El sistema educativo vigente se fagocita los fundamentos científicos del sistema y de los procesos educativos. Pretende desarrollar la totalidad de la persona de cada educando sin haber definido qué entiende por persona, cuales son sus componentes esenciales, sin haber definido la antropología integral científica aplicada a la pedagogía. Es imposible una pedagogía escolar eficaz sin definición explícita de la antropología que la fundamente.

Nuestro sistema educativo pretende capacitar a los educandos para que se integren activamente en la sociedad, sin haber definido el modelo de sociedad que queremos construir, sin tener sociología pedagógica fundada en la sociología científica. Pretende ayudar a los alumnos a que desarrollen todas las potencialidades de su estructura psicológica, sin aclarar con qué corrientes psicológicas van a trabajar. Pretende ofrecer una educación integral, que incluye la dimensión espiritual de todo ser humano, ignorando tal dimensión en sus diseños curriculares.

Nuestro sistema educativo, debiendo estar comprometido con una educción participativa y democrática, propia de un Estado social de Derecho en una república democrática, se fagocita: a) las comunidades educativas, b) la consulta permanente del Estado a la sociedad para definir las políticas educativas, c) la cooperación de las comunidades educativas en la elaboración de los Proyectos Educativos Institucionales, d) y su participación en la organización del sistema educativo.

Los responsables dentro del sistema de orientar los procesos educativos, siguen fagocitándose los paradigmas pedagógicos propuestos en la Reforma Educativa de los años noventa y principios de los años dos mil.
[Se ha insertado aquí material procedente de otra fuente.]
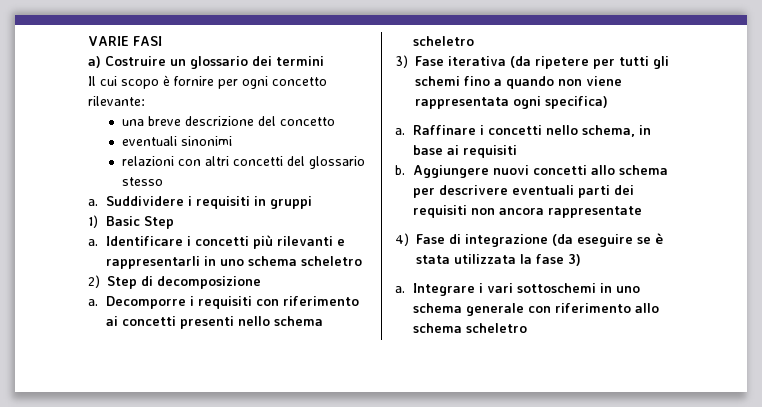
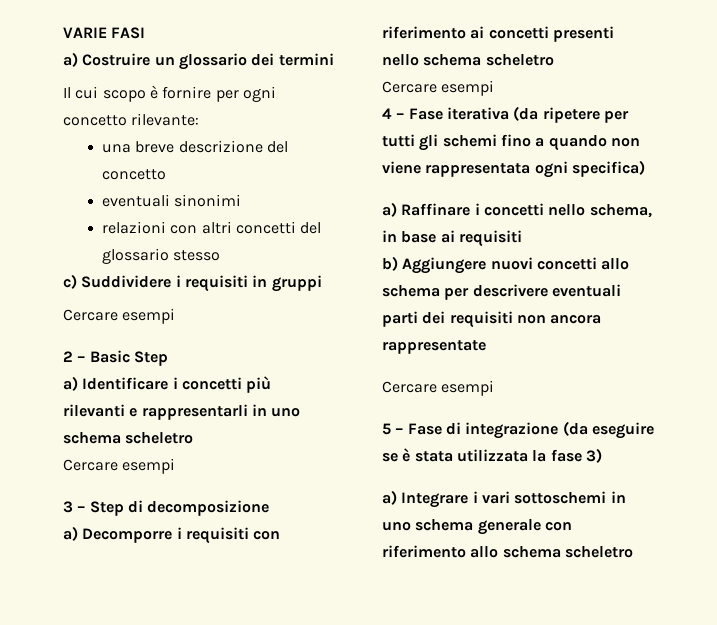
- a. Suddividere i requisiti in gruppi
- 1) Basic Step
+ c) Suddividere i requisiti in gruppi
+ Cercare esempi
+ 2 – Basic Step
- a. Identificare i concetti più rilevanti e rappresentarli in uno schema scheletro
- 2) Step di decomposizione
+ a) Identificare i concetti più rilevanti e rappresentarli in uno schema scheletro
+ Cercare esempi
+ 3 – Step di decomposizione
- a. Decomporre i requisiti con riferimento ai concetti presenti nello schema scheletro
- 3) Fase iterativa (da ripetere per tutti gli schemi fino a quando non viene rappresentata ogni specifica)
+ a) Decomporre i requisiti con riferimento ai concetti presenti nello schema scheletro
+ Cercare esempi
+ 4 – Fase iterativa (da ripetere per tutti gli schemi fino a quando non viene rappresentata ogni specifica)
- a. Raffinare i concetti nello schema, in base ai requisiti
+ a) Raffinare i concetti nello schema, in base ai requisiti
- b. Aggiungere nuovi concetti allo schema per descrivere eventuali parti dei requisiti non ancora rappresentate
- 4) Fase di integrazione (da eseguire se è stata utilizzata la fase 3)
+ b) Aggiungere nuovi concetti allo schema per descrivere eventuali parti dei requisiti non ancora rappresentate
+ Cercare esempi
+ 5 – Fase di integrazione (da eseguire se è stata utilizzata la fase 3)
- a. Integrare i vari sottoschemi in uno schema generale con riferimento allo schema scheletro
+ a) Integrare i vari sottoschemi in uno schema generale con riferimento allo schema scheletro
Se propuso asumir el paradigma del Constructivismo, superando y enriqueciendo el Conductismo y el Cognitivismo, y ante la expansión de las Tecnologías de la Información y la Comunicación (TIC) se propuso el Conectivismo, y la realidad es que pasan los años y siguen fagocitados dichos paradigmas, necesarios en la sociedad de la información y la comunicación.

La producción de pensamiento profesional y científico sobre pedagogía es escasa y pobre. Es meritorio el esfuerzo de emprendimientos como Fundación en Alianza y su “Editorial en Alianza” prácticamente dedicada a la producción de textos escolares, así como la Editorial de los Padres Salesianos, pero el sistema como tal no tiene ni siquiera en sus 40 Institutos de Formación Docente y en sus 56 universidades producción intelectual y difusión de pensamiento e investigación sobre pedagogía.

En un mundo en permanente cambio acelerado, con presión de constantes novedades, con un alto y creciente porcentaje de caducidad de conocimientos, agitado por las globalizaciones, invadido en todos sus rincones por múltiples culturas…, aprender constantemente es una necesidad vital. La educación permanente es un imperativo para la sobrevivencia en la nueva convivencia compleja y exigente, Nuestra Constitución Nacional y la Ley General de Educación fueron sabias al exigir dicha educación permanente (Art 73 CN y 1º LGE), pero nuestros gobernantes y colaboradores la fagocitan.

Nuestro sistema educativo es tan anémico y enfermizo, que no tiene energía ni para alimentarse de la fecunda mesa servida que la Constitución Nacional y la Ley General le ofrecen para construir las bases elementales y sólidas de una nutrida educación democrática que integre a las comunidades educativas y toda la sociedad en el quehacer educativo del que según el artículo 75 de la Constitución, la sociedad es la responsable; lo dice muy claro: “La educación es responsabilidad de la sociedad” y en nuestro caso, los gobiernos se la apropian en exclusiva y la secuestran a pesar de su debilidad e ineficacia; en vez de sumar fuerzas, las ignoran y marginan, acrecentando la anemia educativa. Un indicador evidente es que además de fagocitar artículos fundamentales de la Constitución y la Ley General de Educación, no tienen fuerza para producir otras leyes básicas que necesita con urgencia el sistema educativo. La debilidad del sistema educativo es extrema: No tiene base científica, no tiene base constitucional ni legal, no tiene pedagogía consolidada, no tiene políticas de Estado ni de Gobierno, no tiene suficientes docentes con el debido nivel académico.